Throughout the morning, we began to see small bergy bits of ice around us. A few larger bergs loomed on the horizon off our starboard side, and guests were out on the deck of the FRAM to do some bird and whale spotting.
The FRAM is a hugely comfortable ship to be sailing these waters on, and her interior décor has a lot to do with that. Not only do her interiors pay homage to some of Norway’s most important explorers (portraits of Roald Amundsen and Fridtjof Nansen grace the two onboard elevators manufactured by OTIS), Fram’s interiors drew their inspiration from the market she was always intended to sail: Greenland.
Designed by Arkitekt Arne Johansen AS of Norway, the names of Fram’s interior public areas all come from the native Inuit language of Greenland. The Nunami Lobby on Deck 4, for instance, translates roughly to “on shore”; while the Imaq Restaurant all the way aft derives its moniker from the Greenlandic Inuit word for “ocean.”
All of Fram’s public areas were situated on decks 4 and 7, with Deck 4 acting as the primary entertainment deck. Here, as with all other Hurtigruten ships, the 174-seat Imaq Restaurant is located all the way aft and surrounded by three banks of windows to ensure the polar scenery is never far from sight. Providing breakfast, lunch and dinner, the room’s décor is some of the most traditional aboard Fram, with plenty of dark woods and brass accents complemented by rich red carpeting and soft furnishings.
Deck 7 is home to the ship’s gymnasium and open aft deck with its two Jacuzzi tubs. Forward, the Observation Lounge offers sweeping 180-degree views of the scenery ahead – which, this morning was limited mainly to ocean.
You can also access the Fram’s Wi-Fi internet connection from here, along with the Reception Lobby on Deck 4. Six hours of internet time will cost you 200NOK, or 12 hours for 400NOK. It’s worth noting that, for whatever reason, guest internet access is limited to the hours of 14:00 until 08:00am; after that time, it becomes inoperative. Even still, at numerous points in the day internet access is completely out of reach; perhaps unsurprising when sailing in this part of the world. But, given the relatively high cost, you’ll want to ask yourself what it is worth it to you to check your emails.
Around 14:00 hours, we arrived off Elephant Island. FRAM’s anchor clattered and shook the bow as it let go, and the expedition team set out on the scout boat to see if they could find a good place for us to perhaps go ashore.
While this was going on, guests made use of the ship’s ample open deck space, including a bow that is built expressly for guests to stand on as an observation platform.

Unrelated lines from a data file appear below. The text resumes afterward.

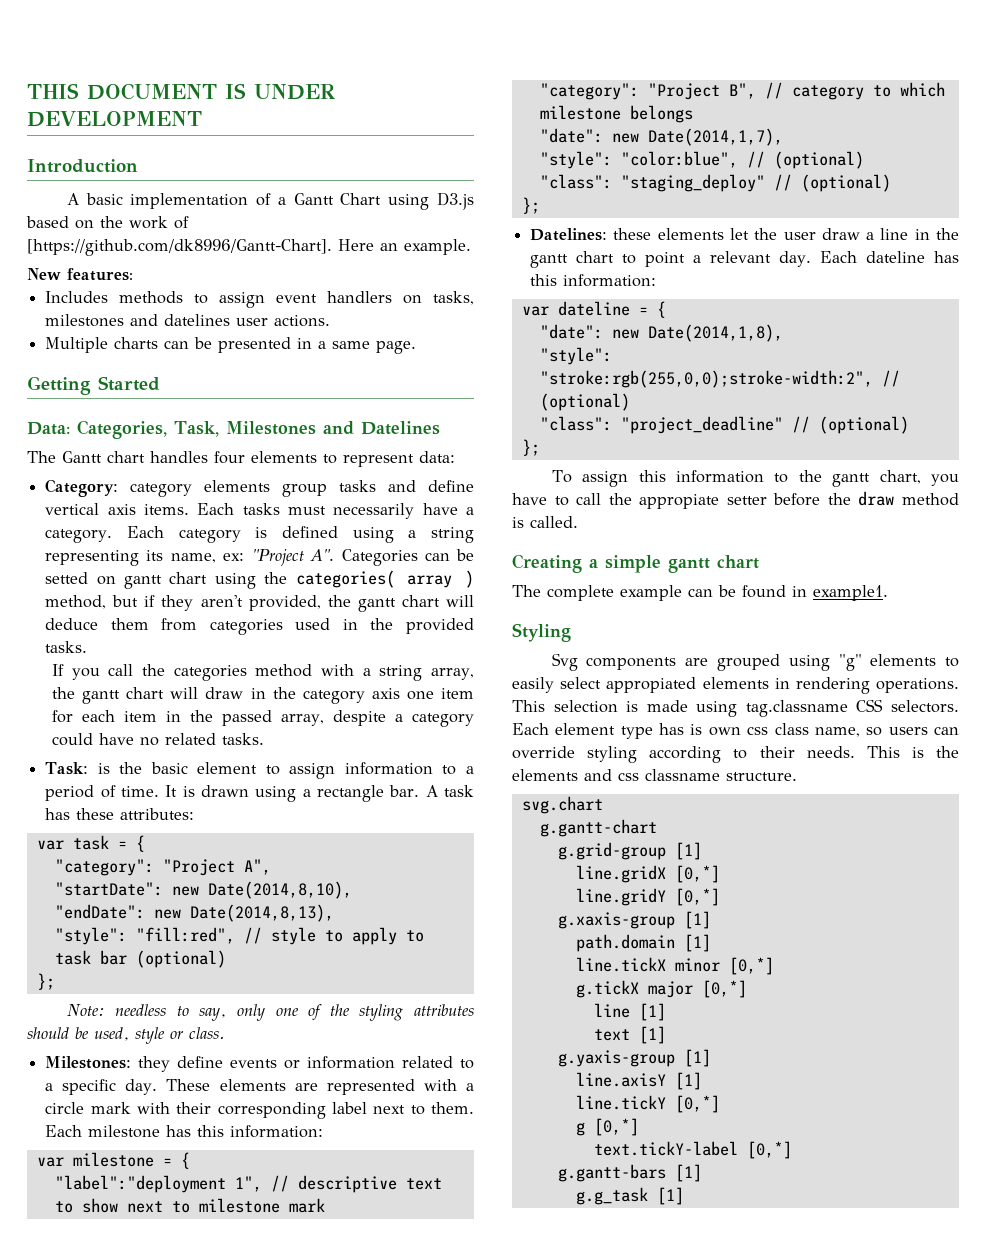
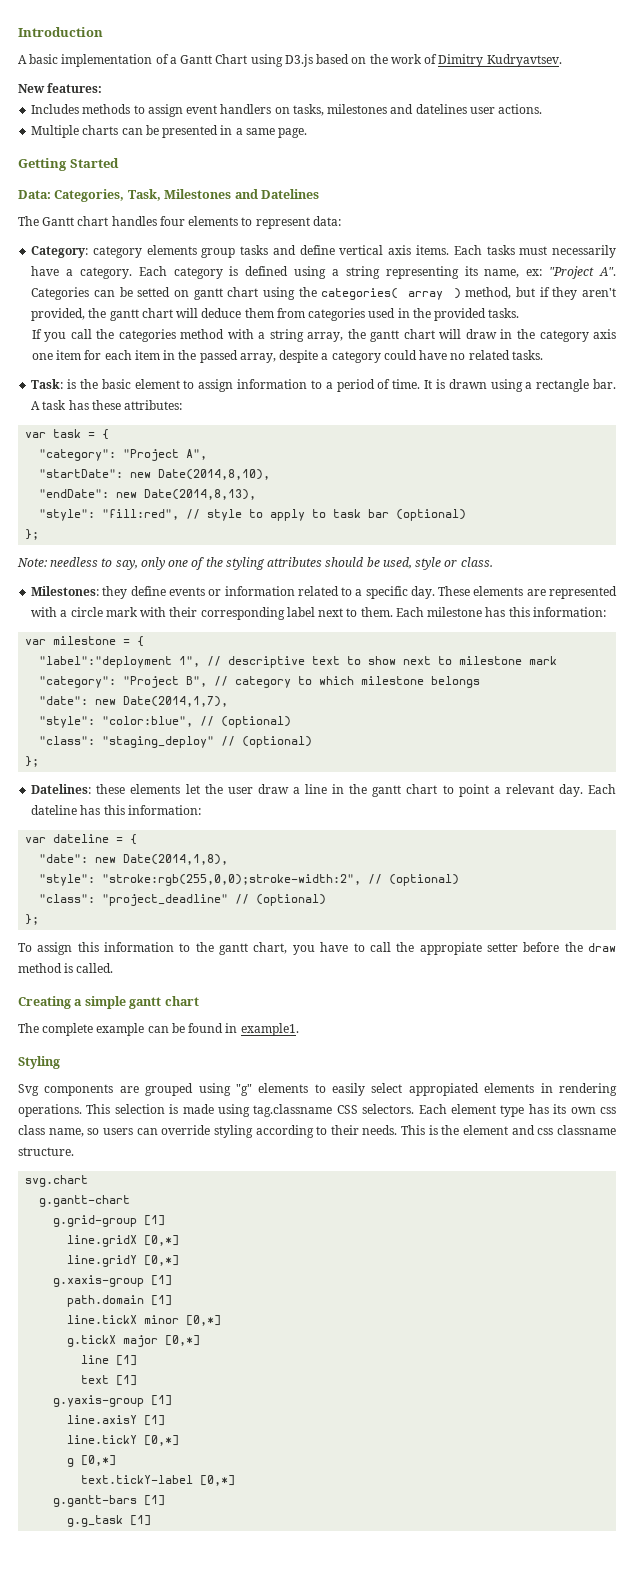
[27,83,335,100] [27,111,202,127] THIS DOCUMENT IS UNDER DEVELOPMENT // -> (18, 32) none
[27,239,471,256] [https://github.com/dk8996/Gantt-Chart]. Here an example. -> [438,54,562,67] Dimitry Kudryavtsev.
[690,724,703,735] is -> [553,1104,567,1114] its
[512,769,578,781] elements -> [463,1125,509,1135] element

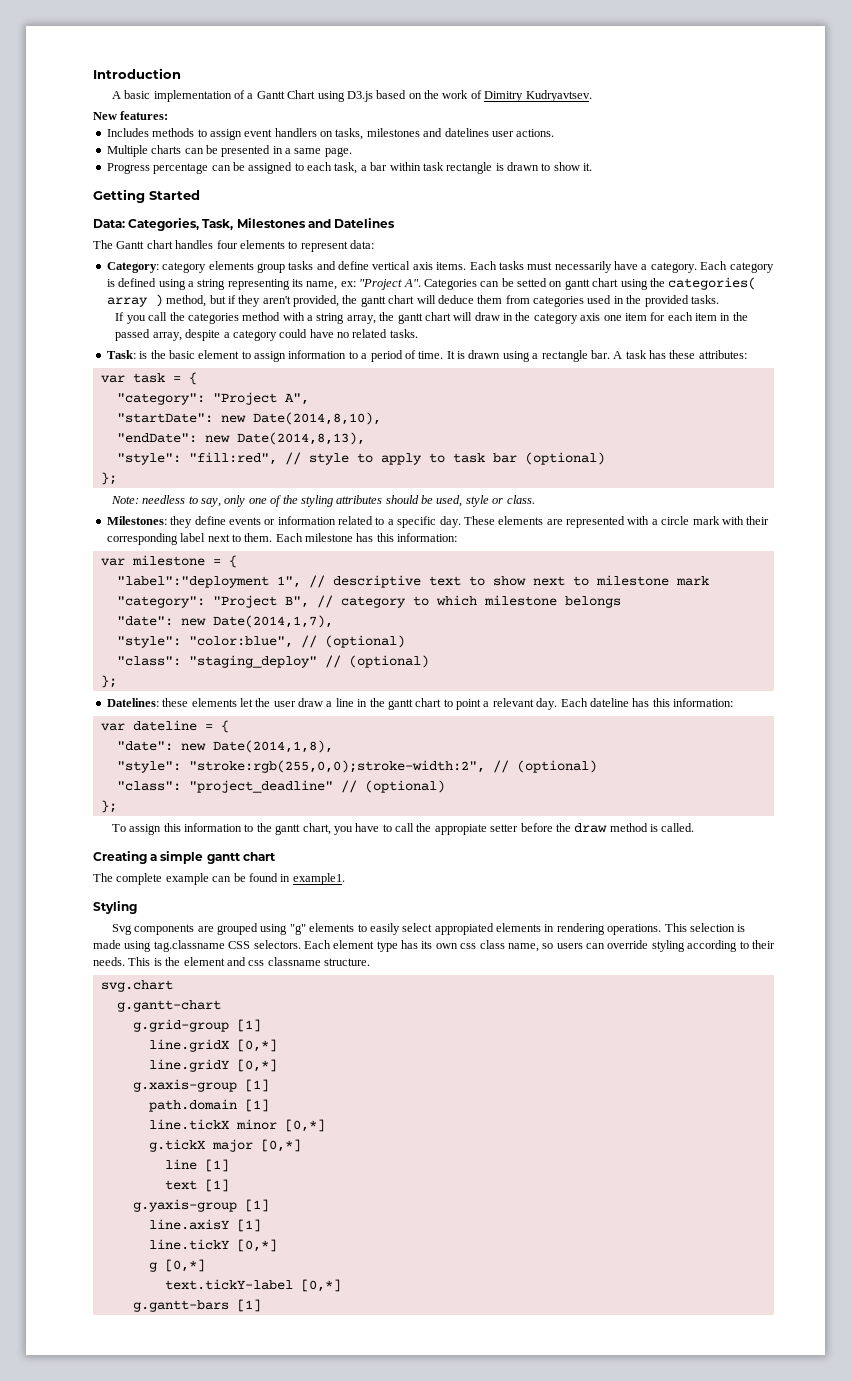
(308, 133) none -> [106,162,593,174] // Progress percentage can be assigned to each task, a bar within task rectangle is drawn to show it.
[67,1515,152,1527] // g.g_task [1] -> (261, 1305) none

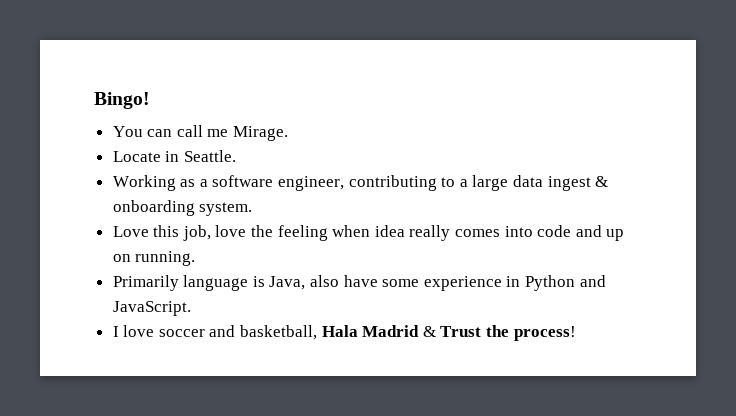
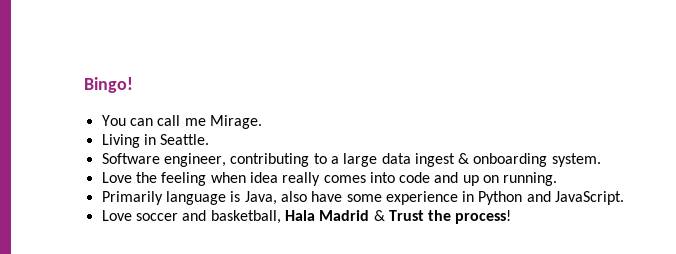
[112,151,161,162] Locate -> [101,134,140,148] Living
[112,175,274,191] Working as a software -> [101,153,160,164] Software
[153,225,247,241] this job, love -> (132, 177) none
[112,325,155,337] I love -> [101,210,132,221] Love

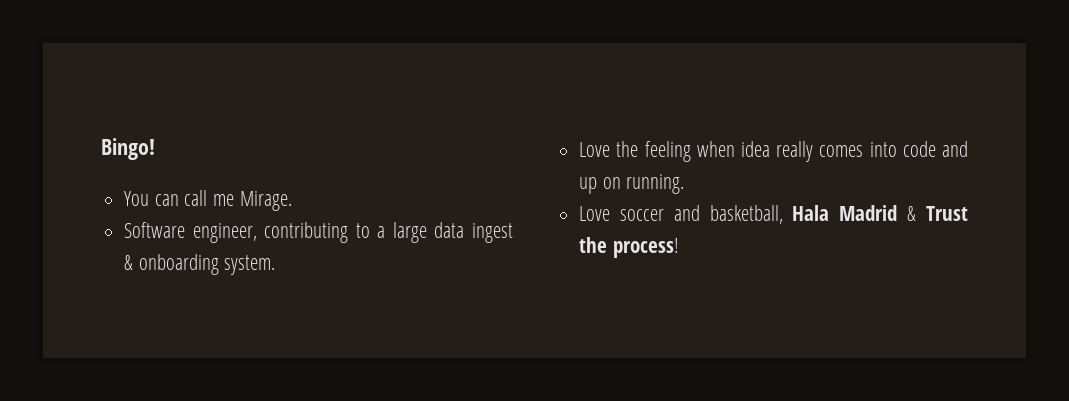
[101,134,210,148] // Living in Seattle. -> (292, 201) none
[101,191,625,205] // Primarily language is Java, also have some experience in Python and JavaScript. -> (685, 184) none

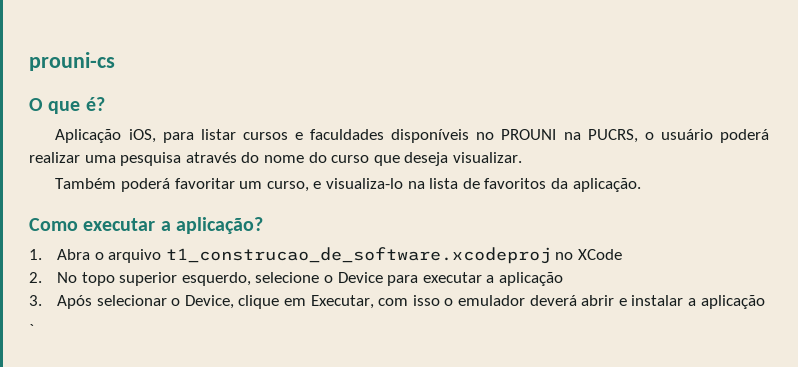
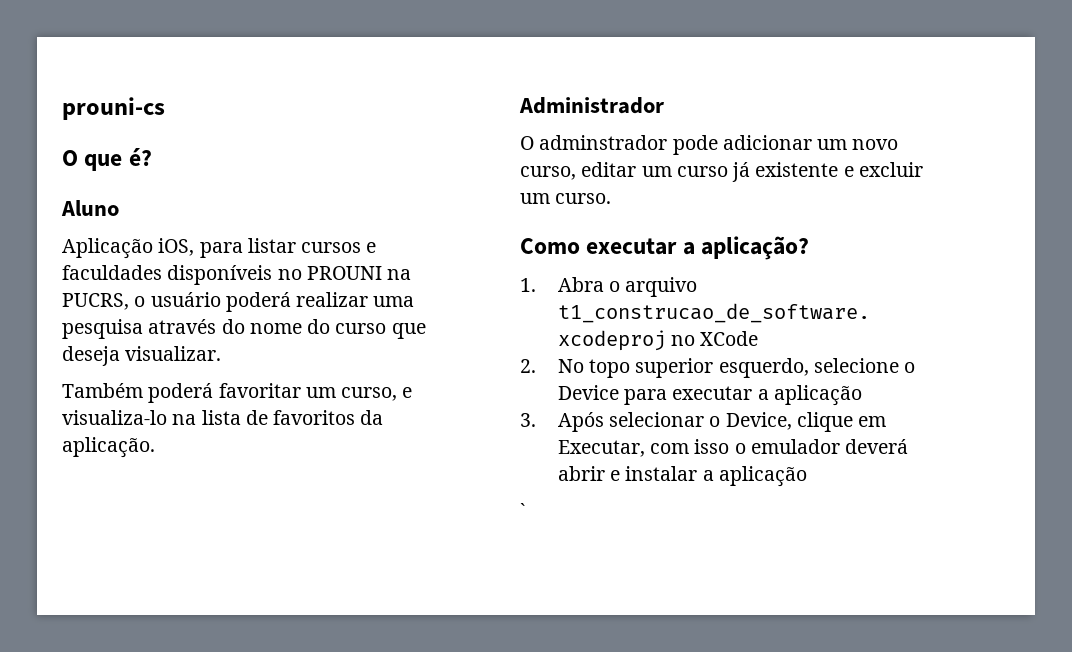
(105, 104) none -> [61,200,119,216] // Aluno
(641, 185) none -> [519,97,664,114] [520,135,899,155] [520,162,923,182] [520,193,612,204] // Administrador // O adminstrador pode adicionar um novo curso, editar um curso já existente e excluir um curso.

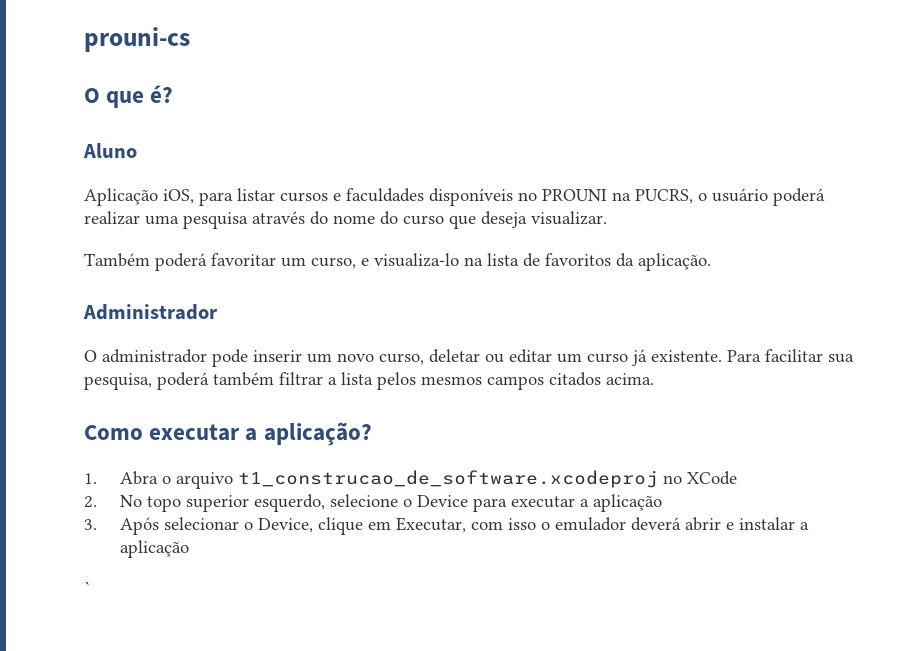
[539,135,812,155] adminstrador pode adicionar -> [102,349,302,367] administrador pode inserir
(576, 173) none -> [429,349,504,363] deletar ou
[755,162,923,177] [520,193,612,204] existente e excluir um curso. -> [651,349,854,363] [84,372,654,390] existente. Para facilitar sua pesquisa, poderá também filtrar a lista pelos mesmos campos citados acima.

Even high above the Observation Lounge on Deck 7 is an open deck, complete with a raised step that encircles the forward part of the deck to allow people to see over the protective wind screen installed there.
A little while later, the expedition scout boat came back with the news: the pack ice near shore is too thick to be a suitable landing site. But, because we’re an expedition ship (and the Hurtigruten team doesn’t give up), we pulled up our anchor and set out to completely circumnavigate it and arrive at Cape Lookout, on the southern side of the South Shetland, to try our chances there.
Around 17:45, the FRAM slowed to a crawl, and once again dropped her anchor. We’d arrived. Even just from the decks of the ship, superlatives fail to describe the majesty of this place we’ve reached. To simply call it “grandiose” seems, at least here, to be far to much of an understatement.
Once again, the scout boat was sent out. During this entire process, the crew kept us informed over the ship’s public address system as to what was happening. My understanding is that our unscheduled arrival here has a lot to do with the rapidity in which we managed to cross the dreaded Drake Passage, so there’s no real road map for today. But that’s the most enjoyable part of expedition cruising: everything is subject to change – and usually, it does so for the better.
Finally, the official word came: we’d be making a very brief 30-minute cruise by the Fram’s Polarcirkel boats to explore the shores of Cape Lookout.
The process of getting into these boats was involved but easy. For excursions that are strictly confined to the Polarcirkels, guests are called down by group numbers to the Mud Room where the boots, suits and lifejackets are stored on Deck 2. There, they change into the necessary clothing and return to the Deck 2 lobby, where their keycards are scanned out. The cheery male voice on the computer stays, “Goodbye!” and you’re on your way down the stairs and outside the shell door to the tender platform.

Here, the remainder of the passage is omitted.